En muchas culturas, los hombres transgéneros androfílicos son identificados, y se autoidentifican, de manera no binaria, es decir, ni como “hombres” ni como “mujeres”. Los ejemplos incluyen a los nádleeh navajos en el suroeste de los Estados Unidos, los kathoey de Tailandia, los hijra de la India y los `yan dandu de Nigeria, entre otros. En contraste con estas culturas, en los entornos euroamericanos, los hombres transgéneros androfílicos suelen ser identificados, y a menudo se identifican a sí mismos, como mujeres (o transexuales).

El reconocimiento y aceptación de los muxes como una forma de ser, cumplir una función social y contar con una identidad propia, ha servido de inspiración al movimiento de LGBT en todo el mundo.

Los zapotecos, quienes han existido por miles de años, son un grupo indígena que se encuentra principalmente en el estado de Oaxaca al sur de México. Un subgrupo de zapotecos que vive en un área circunscrita de Oaxaca –la región del Istmo– reconoce tres géneros: hombres, mujeres y muxes.

Los zapotecos del istmo consideran que los muxes son distintos de los hombres y las mujeres, aunque poseen características de ambos sexos. Actualmente, los zapotecos usan el término muxe como una tercera categoría de identidad de género cuando se refieren a cualquier hombre que es androfílico.

A diferencia de los hombres gays de las culturas euroamericanas, los muxes no se relacionan sexualmente entre sí. En cambio, buscan hombres masculinos que se identifiquen como “heterosexuales”.

Los relatos cualitativos sugieren que, como la mayoría de los hombres androfílicos, los muxes exhiben numerosos comportamientos sexuales atípicos desde una edad relativamente temprana. Ya a los 3 años de edad, los niños varones que exhiben comportamiento sexual atípicos pueden ser identificados como muxes por sus familias y otros miembros de la comunidad.

Aporte a la comunidad

Los muxes varían en términos del grado en que se presentan públicamente. No es de sorprender entonces que el zapoteco de Istmo reconozca dos tipos: los muxes gunaa, que se visten rutinariamente con ropa de mujer y se presentan públicamente de una manera mayormente femenina, y los muxes nguiiu, que se visten con ropa de hombre y se presentan públicamente de una manera relativamente masculina. Ambos tipos de muxes se encuentran comúnmente en la región de Istmo de Oaxaca.

En la región del Istmo de Oaxaca, al sur de México se reconoce tres géneros: hombres, mujeres y muxes.

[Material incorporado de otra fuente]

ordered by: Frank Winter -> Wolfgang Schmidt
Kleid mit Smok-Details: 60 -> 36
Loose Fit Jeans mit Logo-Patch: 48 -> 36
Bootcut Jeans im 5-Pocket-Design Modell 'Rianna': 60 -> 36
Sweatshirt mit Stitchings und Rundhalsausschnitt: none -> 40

Pero los muxes no solo son reconocidos, sino que además juegan un rol dentro de la comunidad. En la cultura zapoteca, los hombres suelen dedicarse a la agricultura o la pesca, mientras que las mujeres, pasan la mayor parte del tiempo dedicadas a la comercialización de los productos que sus esposos reúnen, lo que hacen principalmente en el mercado local.

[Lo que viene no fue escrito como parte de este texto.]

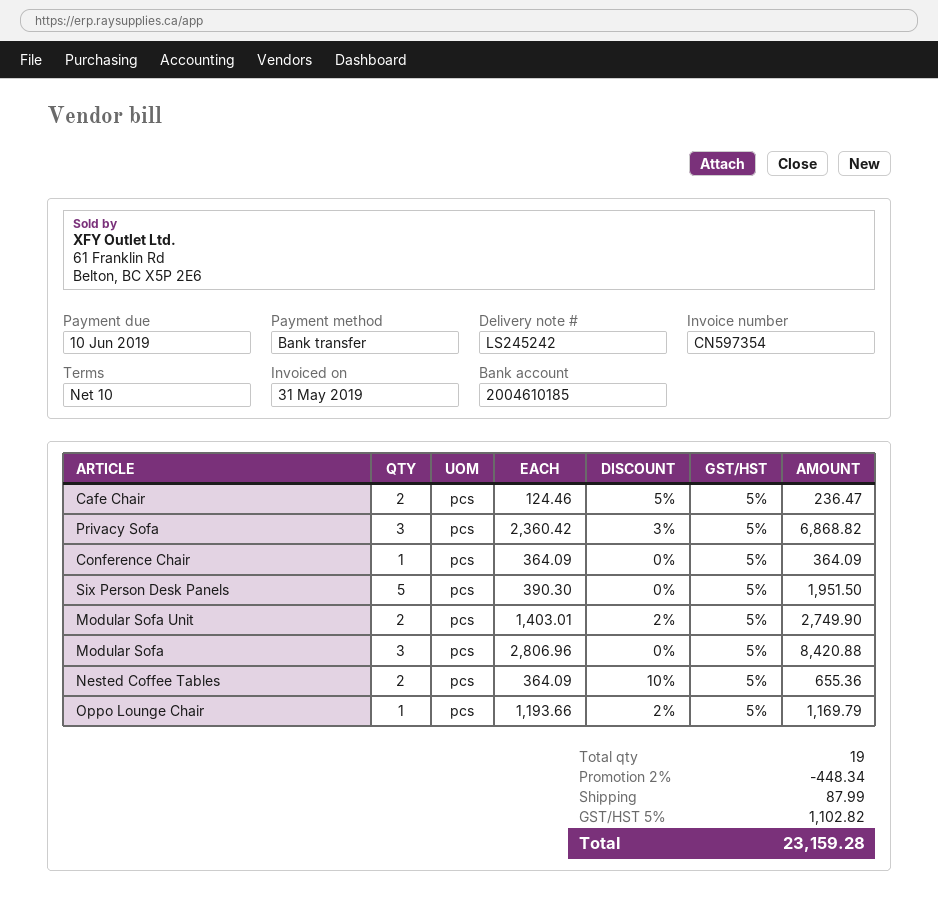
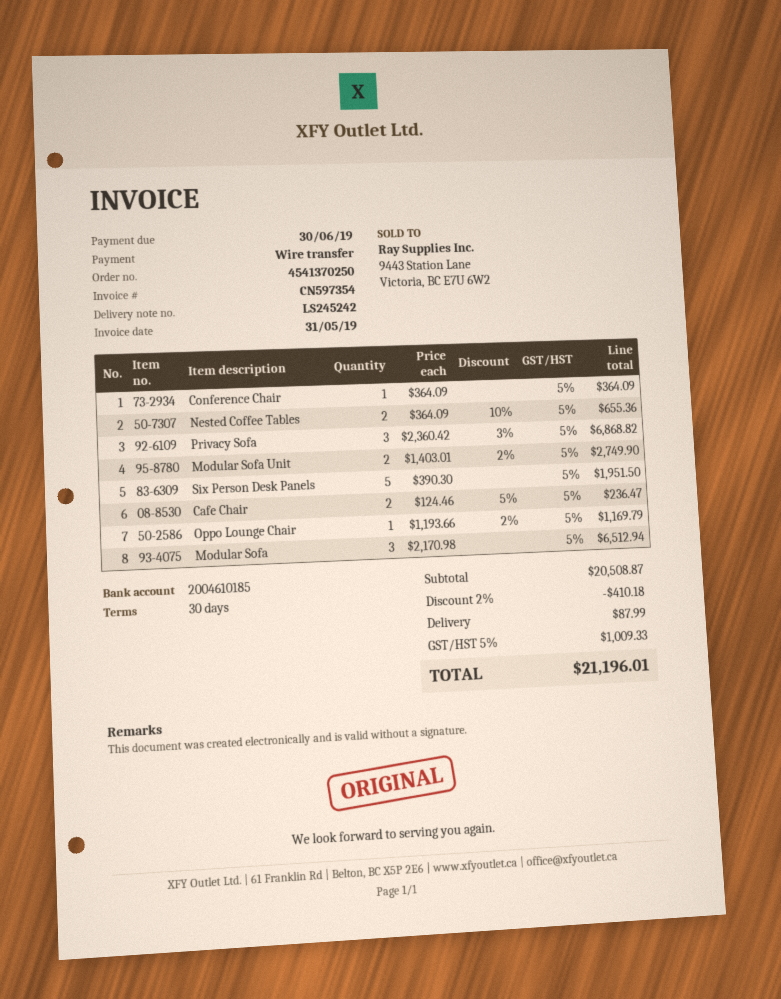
payment terms: 10 days -> 30 days
due date: 2019-06-10 -> 2019-06-30
Modular Sofa: 3 x 2806.96 = 8420.88 -> 3 x 2170.98 = 6512.94
discount: 2% = 448.34 -> 2% = 410.18
tax: 5% = 1102.82 -> 5% = 1009.33
total: 23159.28 -> 21196.01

Los muxes suelen dedicarse a los oficios del hogar, además de ser cuidadores y formadores de los más pequeños de la casa, así como custodios y soporte para los adultos mayores que requieren de atención. En conjunto, el valioso aporte de los muxes en la sociedad zapoteca brinda equilibrio, cierra brechas y permite un desarrollo comunitario que satisface las necesidades y expectativas de la comunidad.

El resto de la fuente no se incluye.